If you still have time, let's solve a physics-related optimization problem together. This is not directly related to the Machine Learning, but uses the Gradient Descent method as an optimizer. In case you found errors in my equations and calculations, please correct them and let me know.

The ground state, the state of a system with the lowest possible energy allowed by quantum mechanics, corresponds to the eigenstate of the Hamiltonian operator ($\hat{H}$) with the lowest eigenvalue (energy) such that 
$$
\hat{H}\psi_0​ = E_0 \psi_0
$$

The trial wave function, representing a Gaussian wavefunction, is defined as
$$
\psi(x,\alpha)=e^{−\alpha x^2}
$$

The Hamiltonian operator ($\hat{H}$) is defined as $\hat{T} + \hat{V}$, where $\hat{T}$ is the kinetic energy operator, and $\hat{V}$ is the potential energy operator (harmonic oscillator potential).

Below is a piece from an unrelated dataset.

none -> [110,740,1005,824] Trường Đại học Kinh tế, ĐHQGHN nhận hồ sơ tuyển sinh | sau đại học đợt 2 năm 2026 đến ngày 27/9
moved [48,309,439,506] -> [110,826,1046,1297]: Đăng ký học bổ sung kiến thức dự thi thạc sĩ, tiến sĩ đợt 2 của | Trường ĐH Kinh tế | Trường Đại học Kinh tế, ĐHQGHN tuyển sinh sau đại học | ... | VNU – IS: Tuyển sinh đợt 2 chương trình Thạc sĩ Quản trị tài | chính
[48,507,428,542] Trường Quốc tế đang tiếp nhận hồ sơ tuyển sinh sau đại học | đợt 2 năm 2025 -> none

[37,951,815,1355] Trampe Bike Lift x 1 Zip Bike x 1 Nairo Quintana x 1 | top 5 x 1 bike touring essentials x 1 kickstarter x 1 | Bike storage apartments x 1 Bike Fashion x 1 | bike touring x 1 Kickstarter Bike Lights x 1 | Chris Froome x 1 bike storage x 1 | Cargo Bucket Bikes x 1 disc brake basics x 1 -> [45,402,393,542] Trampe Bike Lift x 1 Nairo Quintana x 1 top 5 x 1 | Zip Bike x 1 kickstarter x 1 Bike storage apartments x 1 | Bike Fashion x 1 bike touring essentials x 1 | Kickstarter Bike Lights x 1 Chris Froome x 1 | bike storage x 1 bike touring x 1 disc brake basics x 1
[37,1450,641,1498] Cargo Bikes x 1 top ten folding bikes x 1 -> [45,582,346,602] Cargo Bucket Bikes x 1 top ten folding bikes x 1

The second derivative of the wavefunction is approximated using the finite-difference method:
$$
\frac{\partial^2 \psi(x)}{\partial x^2} \approx \frac{\psi(x + \Delta x) - 2\psi(x) + \psi(x - \Delta x)}{\Delta x^2}
$$

Assuming $\hbar=m=1$, then

$$
T = -\frac{1}{2} \frac{\partial^2 \psi(x)}{\partial x^2} \\
V = \frac{1}{2} \omega^2 x^2 \psi(x)
$$

The total Hamiltonian acting on the wavefunction becomes $\hat{H}\psi(x)=T(x)+V(x)$, and the expectation value of the Hamiltonian in discretized form (with normalization included) is
$$
\langle H \rangle = \frac{\sum_i \psi^*(x_i) \hat{H} \psi(x_i) \Delta x}{\sum_i |\psi(x_i)|^2 \Delta x}
$$

To optimize $\alpha$ (the variational parameter), we can minimize energy using gradient descent. The gradient of the energy with respect to $\alpha$ is approximated using the central difference method,
$$
\frac{\partial \langle H \rangle}{\partial \alpha} \approx \frac{\langle H \rangle(\alpha + \delta \alpha) - \langle H \rangle(\alpha - \delta \alpha)}{2 \delta \alpha}
$$

The variational parameter $\alpha$ is updated iteratively using the gradient descent algorithm. The update rule is given by:
$$
\alpha_{n+1} = \alpha_n - \eta \cdot \frac{\partial \langle H \rangle}{\partial \alpha}.
$$

In [None]:
# Constants (in atomic units)
m     = 1.0     # Mass
omega = 1.0     # Angular frequency
dx    = 0.1     # Discretization step size
x_min = -1.0    # Min range of x
x_max = +1.0    # Max range of x
num_points = int((x_max - x_min) / dx)      # Number of grid points
x = np.linspace(x_min, x_max, num_points)  # Spatial grid

# Trial wavefunction (Gaussian form)
# x is the position variable
# alpha is the variational parameter for the wavefunction
def wavefunction(x, alpha):
    return np.exp(-alpha * x**2)

# Hamiltonian operator applied to the wavefunction.
def hamiltonian(x, alpha):
    # Compute the second derivative (discretized)
    psi = wavefunction(x, alpha)
    d2dx2 = (np.roll(psi, -1) - 2 * psi + np.roll(psi, 1)) / dx**2
    
    # Kinetic energy term
    T = -0.5 * d2dx2
    
    # Potential energy temr
    V = 0.5 * m * (omega**2) * (x**2) * psi
    
    return (T + V)

# Compute the expectation value of the Hamiltonian.
def expectation_value(x, alpha):
    psi  = wavefunction(x, alpha)
    Hpsi = hamiltonian (x, alpha)
    
    # Numerically integrate the expectation value (normalization included)
    numerator = np.sum(np.conj(psi) * Hpsi) * dx
    denominator = np.sum(np.abs(psi)**2) * dx
    
    return (numerator/denominator)

# Compute the numerical gradient of the expectation value w.r.t. alpha.
def gradient(x, alpha, epsilon=1.0e-6):
    E_plus  = expectation_value(x, alpha + epsilon)
    E_minus = expectation_value(x, alpha - epsilon)
    return (E_plus - E_minus) / (2 * epsilon)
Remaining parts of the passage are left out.